AIM OF THE TASK
The word "little" occurs in some lines of the listing. Copy those lines.
============
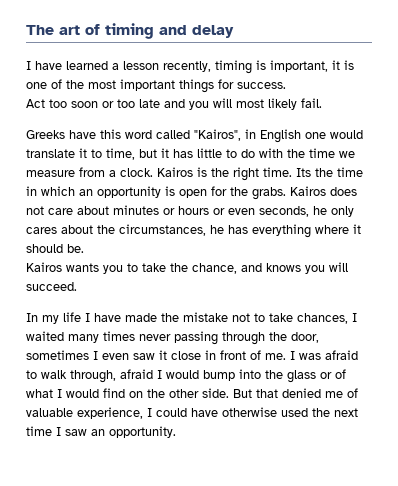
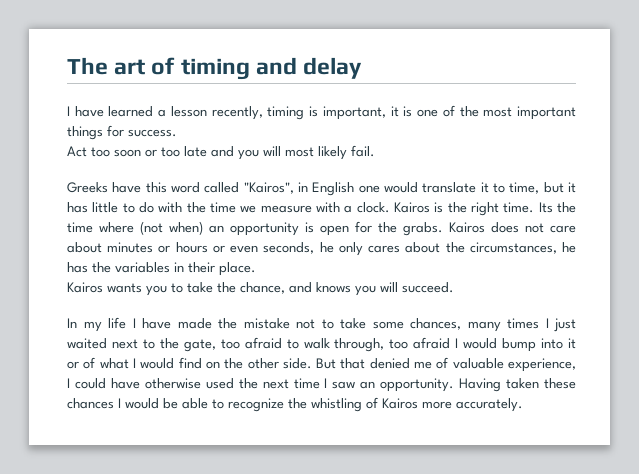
- Greeks have this word called "Kairos", in English one would translate it to time, but it has little to do with the time we measure from a clock.
+ Greeks have this word called "Kairos", in English one would translate it to time, but it has little to do with the time we measure with a clock.
- Its the time in which an opportunity is open for the grabs.
+ Its the time where (not when) an opportunity is open for the grabs.
- Kairos does not care about minutes or hours or even seconds, he only cares about the circumstances, he has everything where it should be.
+ Kairos does not care about minutes or hours or even seconds, he only cares about the circumstances, he has the variables in their place.
- In my life I have made the mistake not to take chances, I waited many times never passing through the door, sometimes I even saw it close in front of me. I was afraid to walk through, afraid I would bump into the glass or of what I would find on the other side.
+ In my life I have made the mistake not to take some chances, many times I just waited next to the gate, too afraid to walk through, too afraid I would bump into it or of what I would find on the other side.
+ Having taken these chances I would be able to recognize the whistling of Kairos more accurately.

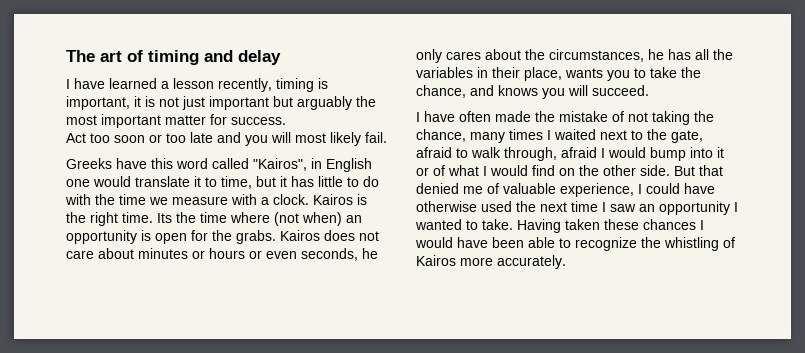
- I have learned a lesson recently, timing is important, it is one of the most important things for success.
+ I have learned a lesson recently, timing is important, it is not just important but arguably the most important matter for success.
- Kairos does not care about minutes or hours or even seconds, he only cares about the circumstances, he has the variables in their place.
- Kairos wants you to take the chance, and knows you will succeed.
+ Kairos does not care about minutes or hours or even seconds, he only cares about the circumstances, he has all the variables in their place, wants you to take the chance, and knows you will succeed.
- In my life I have made the mistake not to take some chances, many times I just waited next to the gate, too afraid to walk through, too afraid I would bump into it or of what I would find on the other side.
+ I have often made the mistake of not taking the chance, many times I waited next to the gate, afraid to walk through, afraid I would bump into it or of what I would find on the other side.
- But that denied me of valuable experience, I could have otherwise used the next time I saw an opportunity.
+ But that denied me of valuable experience, I could have otherwise used the next time I saw an opportunity I wanted to take.
- Having taken these chances I would be able to recognize the whistling of Kairos more accurately.
+ Having taken these chances I would have been able to recognize the whistling of Kairos more accurately.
============
ANSWER BELOW
- Greeks have this word called "Kairos", in English one would translate it to time, but it has little to do with the time we measure from a clock.
+ Greeks have this word called "Kairos", in English one would translate it to time, but it has little to do with the time we measure with a clock.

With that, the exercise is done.